Once you have identified your goal, and more importantly- your ‘why’ for what you wish to achieve, the next piece of the puzzle is your mindset. Having a strong, healthy, positive mindset is what will keep you in the game and help make that goal a reality. As motivated as one may be, the path to success is never smooth. The following are 3 tools I currently use in everyday life to help maintain a strong mindset:

1) Be Grateful

If you follow me at all on social media, you’ll know I refer to gratitude A LOT. Recently I shared that I began journalling every night 5 things I am grateful for.

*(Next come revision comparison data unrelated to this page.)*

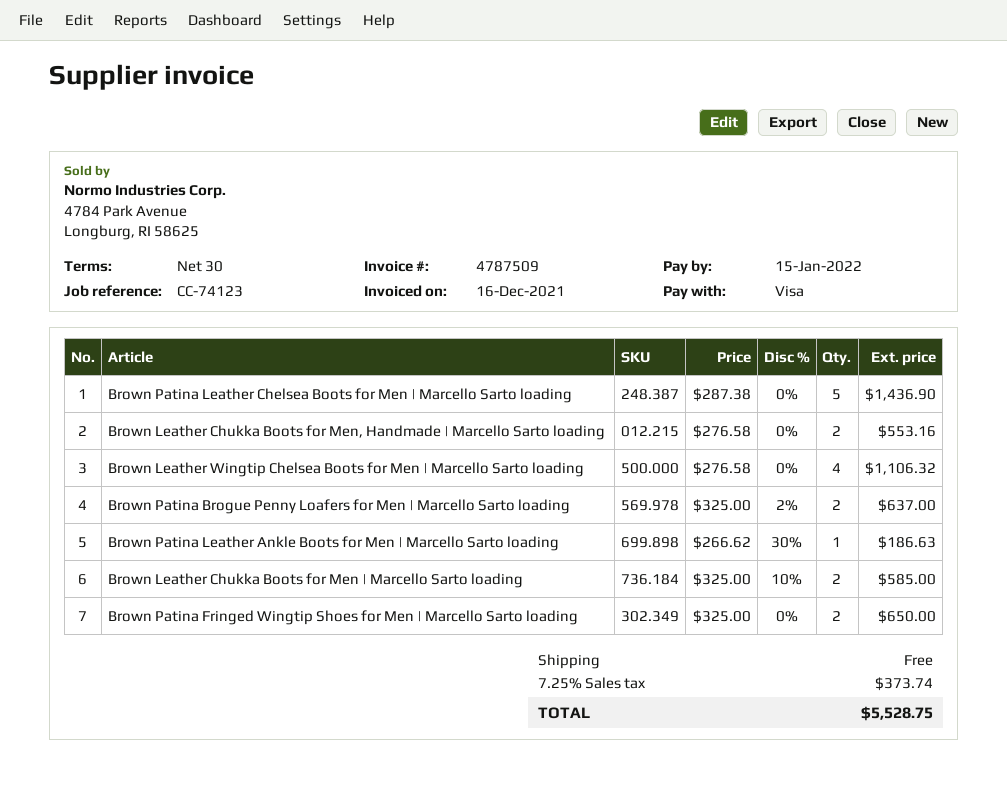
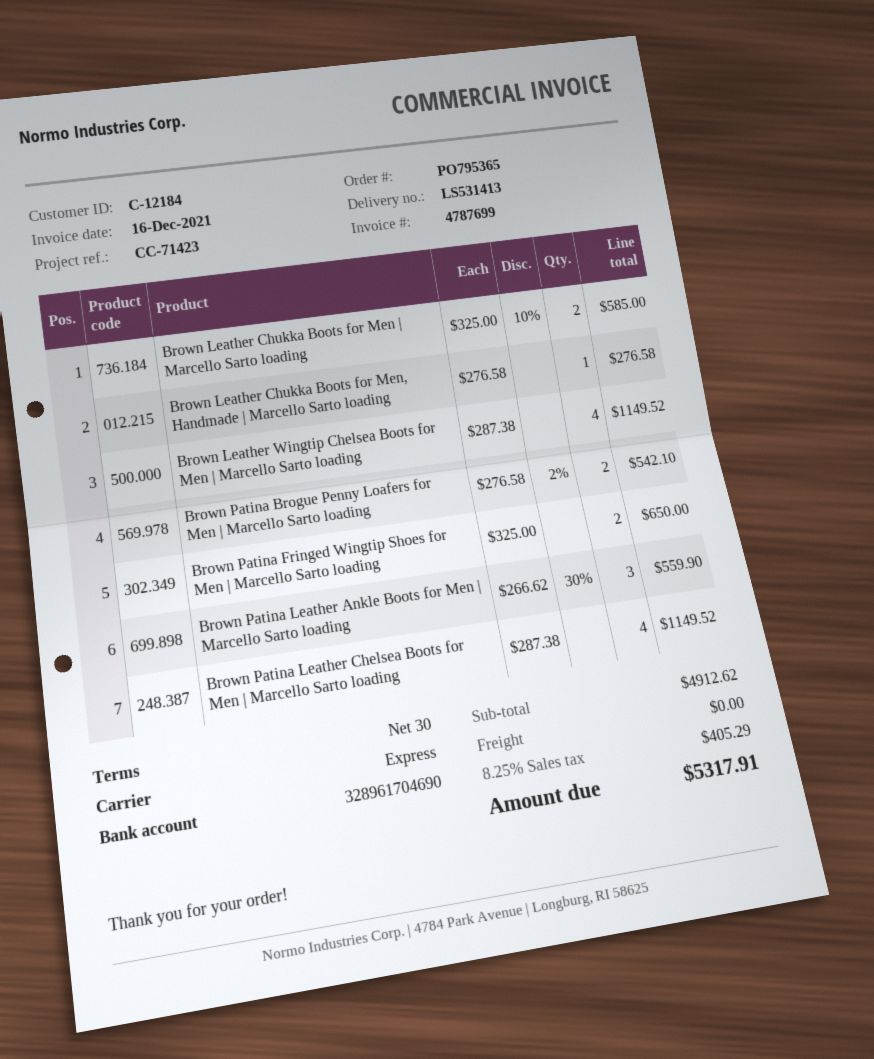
invoice number: 4787509 -> 4787699
reference: CC-74123 -> CC-71423
Brown Patina Leather Chelsea Boots for Men | Marcello Sarto loading: 5 x 287.38 = 1436.90 -> 4 x 287.38 = 1149.52
Brown Leather Chukka Boots for Men, Handmade | Marcello Sarto loading: 2 x 276.58 = 553.16 -> 1 x 276.58 = 276.58
Brown Leather Wingtip Chelsea Boots for Men | Marcello Sarto loading: 4 x 276.58 = 1106.32 -> 4 x 287.38 = 1149.52
Brown Patina Brogue Penny Loafers for Men | Marcello Sarto loading: 2 x 325.00 - 2% = 637.00 -> 2 x 276.58 - 2% = 542.10
Brown Patina Leather Ankle Boots for Men | Marcello Sarto loading: 1 x 266.62 - 30% = 186.63 -> 3 x 266.62 - 30% = 559.90
tax: 7.25% = 373.74 -> 8.25% = 405.29
total: 5528.75 -> 5317.91

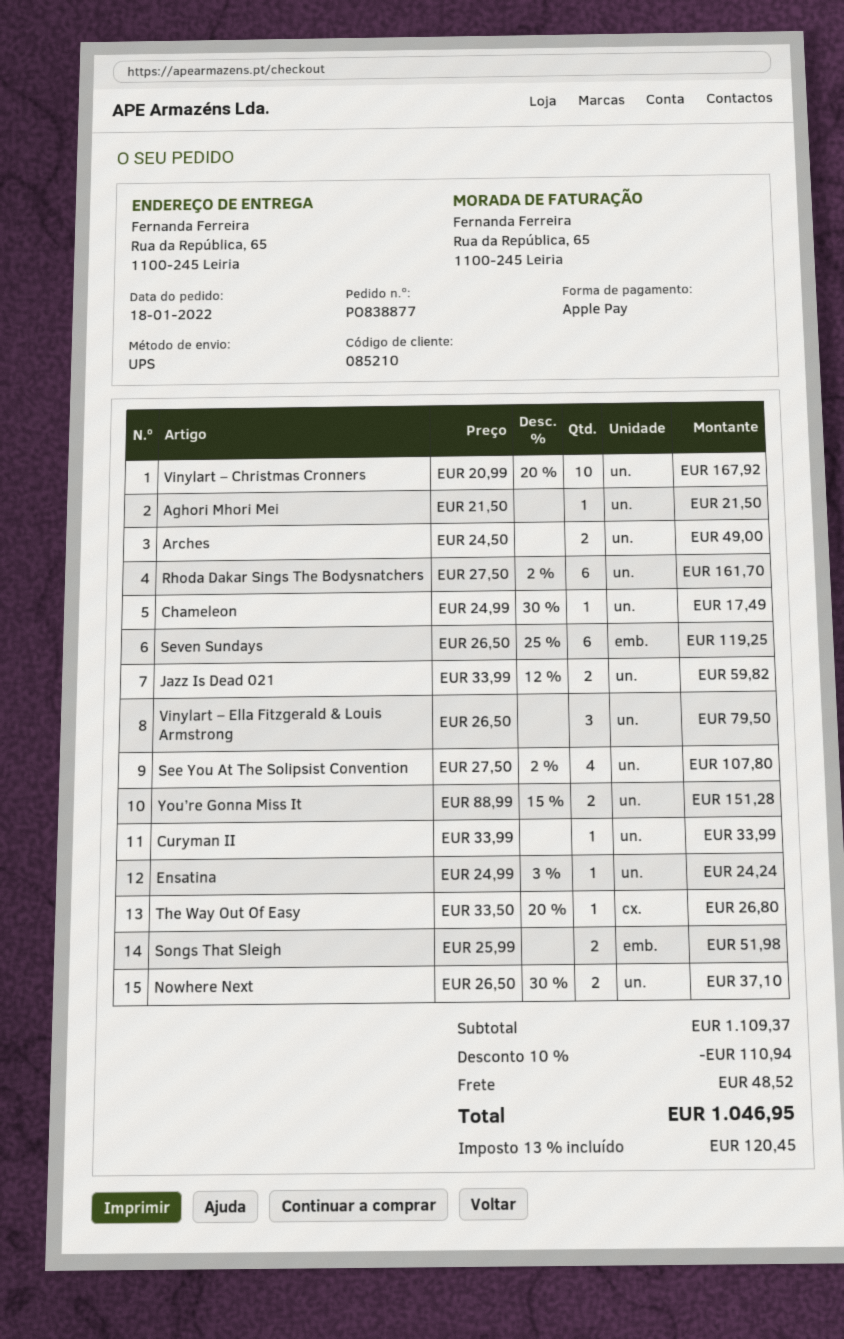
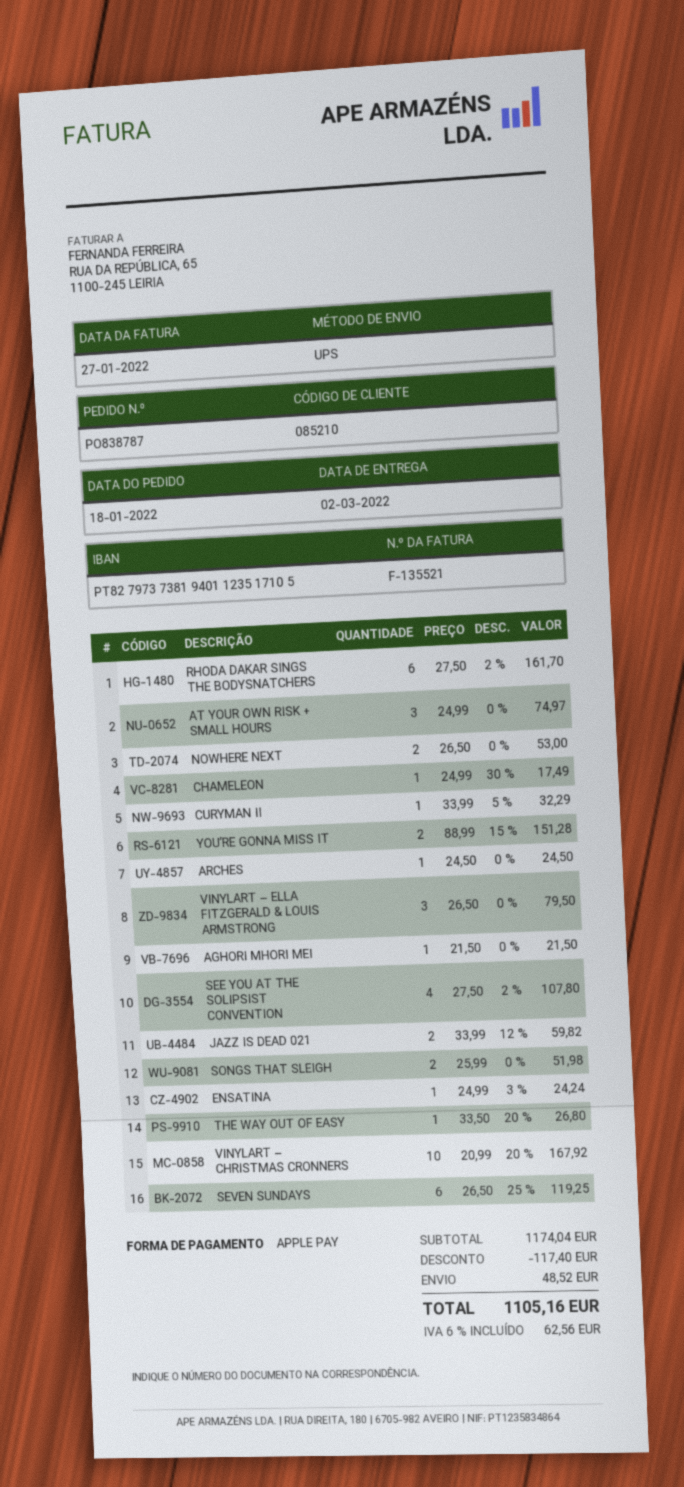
order number: PO838877 -> PO838787
Arches: 2 x 24.50 = 49.00 -> 1 x 24.50 = 24.50
Curyman II: 1 x 33.99 = 33.99 -> 1 x 33.99 - 5% = 32.29
Nowhere Next: 2 x 26.50 - 30% = 37.10 -> 2 x 26.50 = 53.00
AT YOUR OWN RISK + SMALL HOURS: none -> 3 x 24.99 = 74.97
subtotal: 1109.37 -> 1174.04
discount: 110.94 -> 117.40
tax: 13% = 120.45 -> 6% = 62.56
total: 1046.95 -> 1105.16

This has been an amazing exercise! It takes about 5 mins and it gets me to think about my day and all the good that was in it. It also makes me realize the things I am most grateful for are my relationships with others and how they make me feel/I them.

Another way to show gratitude is get in the habit of replacing the term “I have to” with “I get to“. Speaking from experience in my line of work (in health care), you’d be surprised on how many everyday activities you might view as a chore or routine that others would give ANYTHING for if they had the ability.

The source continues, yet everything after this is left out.